Campus partners for better communities
BYLINE: Armand Carriere and John Saltmarsh - Armand Carriere is executive director of Worcester UniverCity Partnership. John Saltmarsh is director of the New England Resource Center for Higher Education at the University of Massachusetts at Boston.
WHAT CAN colleges and universities do to improve communities across the Commonwealth? A campus-community partnership in Worcester could be a catalyst for creative public policy that encourages community engagement as a core mission of higher education.
Like many older cities across Massachusetts, Worcester fell on hard times starting in the late 1960s. Big industry left town, banks were bought out and consolidated, and a formerly prosperous downtown became blighted. Amid this turmoil and decline, colleges in Worcester remained economically viable institutions. As the city entered the 21st century it realized that the local colleges would have to play a leading role in any efforts to revitalize the city.

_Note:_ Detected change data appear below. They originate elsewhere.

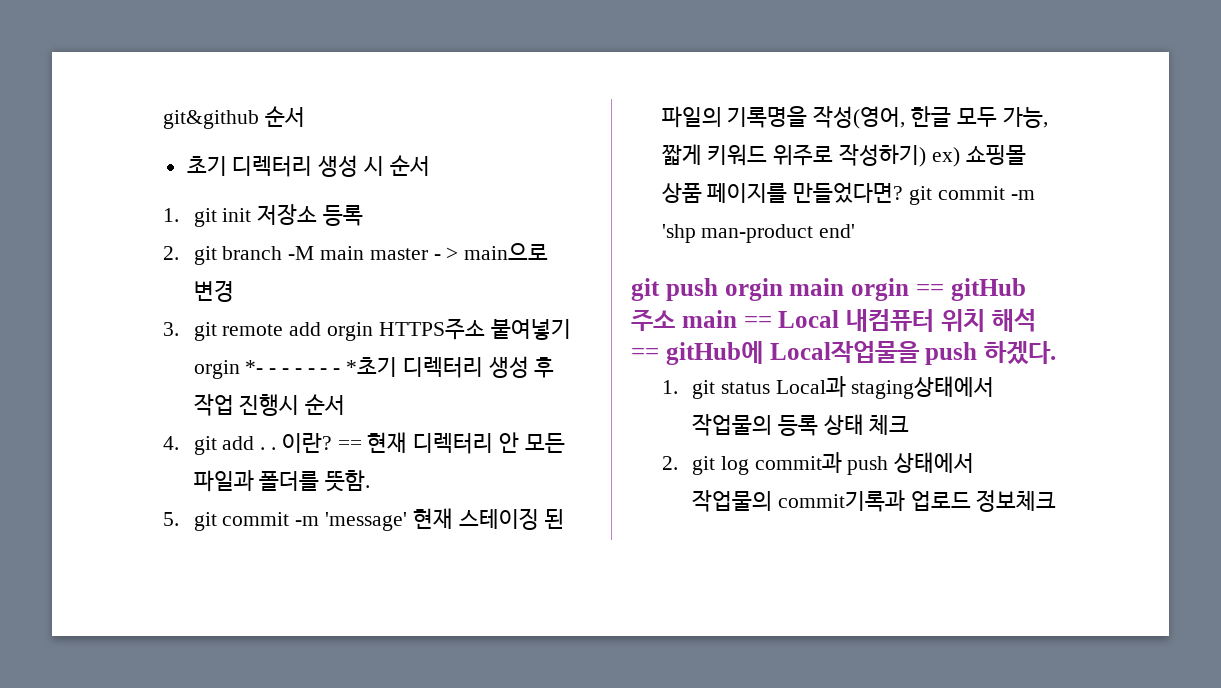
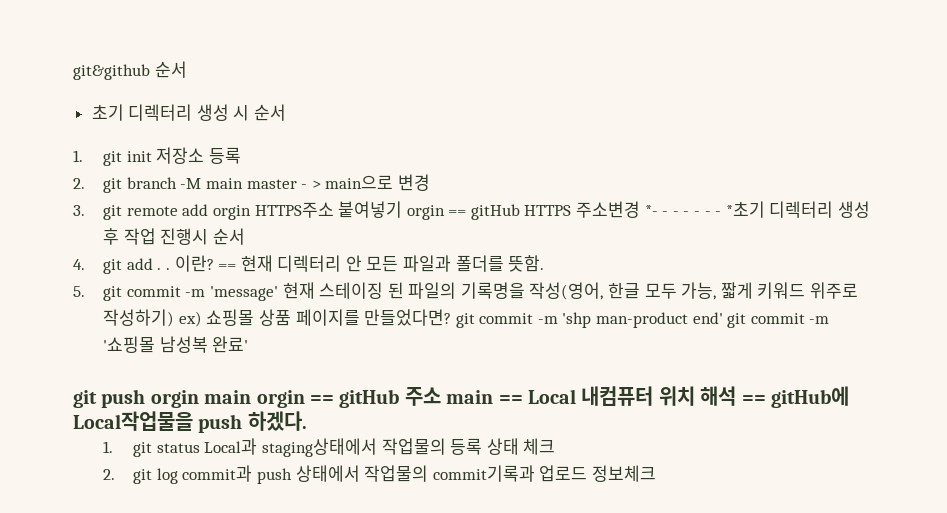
- 3. git remote add orgin HTTPS주소 붙여넣기 orgin *- - - - - - - *초기 디렉터리 생성 후 작업 진행시 순서
+ 3. git remote add orgin HTTPS주소 붙여넣기 orgin == gitHub HTTPS 주소변경 *- - - - - - - *초기 디렉터리 생성 후 작업 진행시 순서
- 5. git commit -m 'message' 현재 스테이징 된 파일의 기록명을 작성(영어, 한글 모두 가능, 짧게 키워드 위주로 작성하기) ex) 쇼핑몰 상품 페이지를 만들었다면? git commit -m 'shp man-product end'
+ 5. git commit -m 'message' 현재 스테이징 된 파일의 기록명을 작성(영어, 한글 모두 가능, 짧게 키워드 위주로 작성하기) ex) 쇼핑몰 상품 페이지를 만들었다면? git commit -m 'shp man-product end' git commit -m '쇼핑몰 남성복 완료'

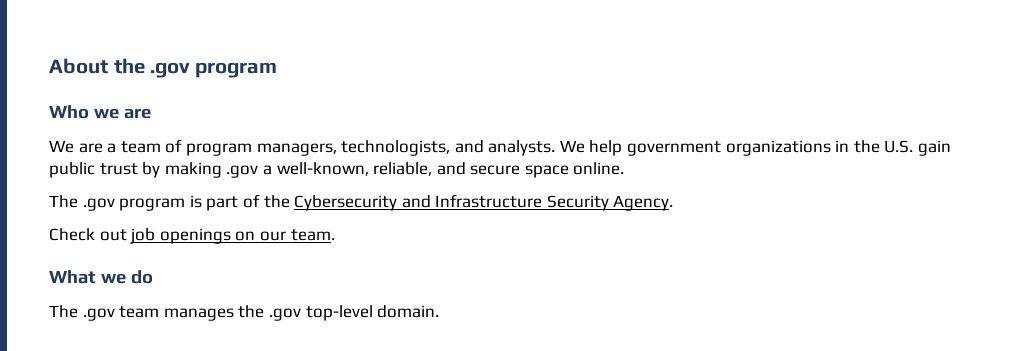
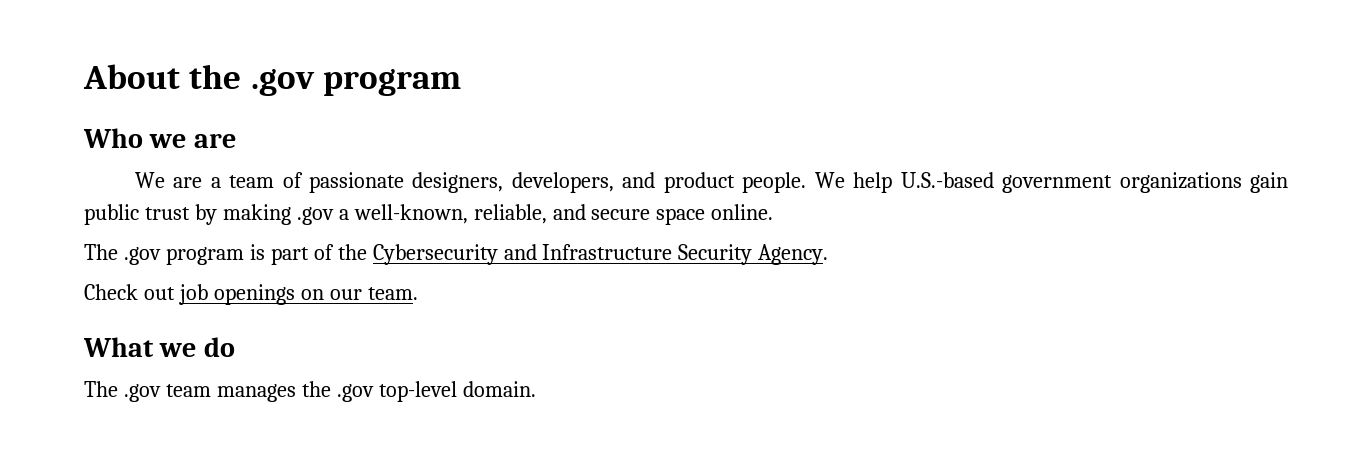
- We are a team of program managers, technologists, and analysts.
+ We are a team of passionate designers, developers, and product people.
- We help government organizations in the U.S. gain public trust by making .gov a well-known, reliable, and secure space online.
+ We help U.S.-based government organizations gain public trust by making .gov a well-known, reliable, and secure space online.

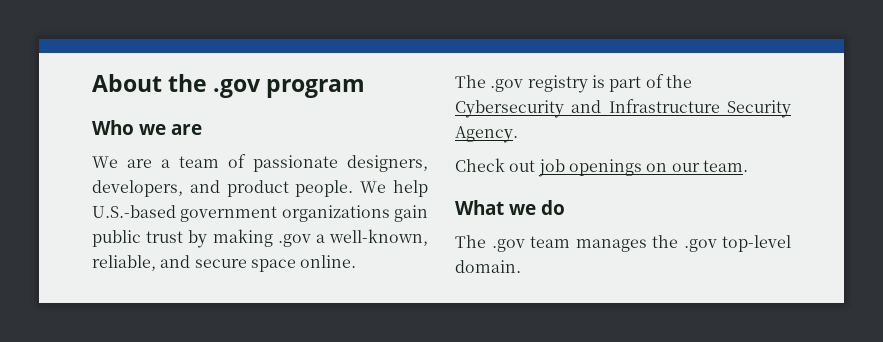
- The .gov program is part of the Cybersecurity and Infrastructure Security Agency.
+ The .gov registry is part of the Cybersecurity and Infrastructure Security Agency.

In late 2004, a task force was created to look at ways to bring together college resources with city government, the business community, and the nonprofit sector. The task force recommended the creation of a vehicle that would facilitate improved communication and coordination among the various sectors. That structure emerged as the Worcester UniverCity Partnership, a unique collaboration of the 13-member Colleges of Worcester Consortium, the City of Worcester, and the local business community represented by the Chamber of Commerce and the Worcester Business Development Corporation. Worcester has made building the capacity of higher education for community revitalization a major priority of its community and economic development policies and programs.
This is what needs to be done at the state level. In December 2005 the Brookings Institution issued a report analyzing the impact of higher education as "a competitive asset for communities" in Pennsylvania, which, like Massachusetts, has a high density of higher education institutions that have the potential to boost the renewal of the state's beleaguered communities.
The Brookings report offers a series of recommendations for statewide policy that invests in higher education for the purpose of community economic revitalization.
The report recommended that the governor create a state Higher Education Advisory Board (like the one established in Worcester) that would bring together education, municipal and state government, business, and nonprofit leaders to focus on how colleges and universities can partner with the state, assisting it in meeting its economic development goals.
Such an advisory board could consider innovative policy proposals, such as the Brookings recommendation to create a grants program to facilitate university partnerships in community development. For example, the Ohio Urban University Program is a network linking the resources of eight urban universities with the communities they serve in cooperative efforts to improve the state's urban areas. Seeded by a $500,000 allocation in 1979, the program has grown to an investment of $8.2 million and leveraged an additional $10 million in university dollars.
Through a system of public and private colleges, Massachusetts has a network in place, in communities and regions such as Boston, Lowell, Worcester, southeastern Massachusetts, and the Pioneer Valley, that could help identify urban challenges and facilitate solutions to improve the quality of life in these communities.
The Brookings Institution also recommended the establishment of a state payment-in-lieu-of-taxes program to enhance the fiscal capacity of municipalities to partner with higher education institutions in redevelopment projects. Under such a program, the state would award grants to municipalities with colleges and universities to help offset revenue losses incurred from higher education's tax-exempt status. Such a program in Connecticut currently returns more than three quarters of projected property taxes on institutions of higher education and hospitals to municipalities.
For the past two years, the Worcester UniverCity Partnership along with the New England Resource Center for Higher Education at the University of Massachusetts Boston, and with the support of the Federal Reserve Bank of Boston, has sponsored a series of meetings focused on higher education institutions and their role in helping to renew communities.
The Brookings report recommends that a state advisory board could expand on these kinds of meetings and sponsor an annual conference so leaders can exchange information, establish priorities, and identify best practices to tackle common problems. This could galvanize the creation of new community-university partnerships, as well as provide a venue for identifying additional opportunities.
The future of higher education in Massachusetts should include policies that promote community engagement to help provide a more prosperous future for communities across Massachusetts.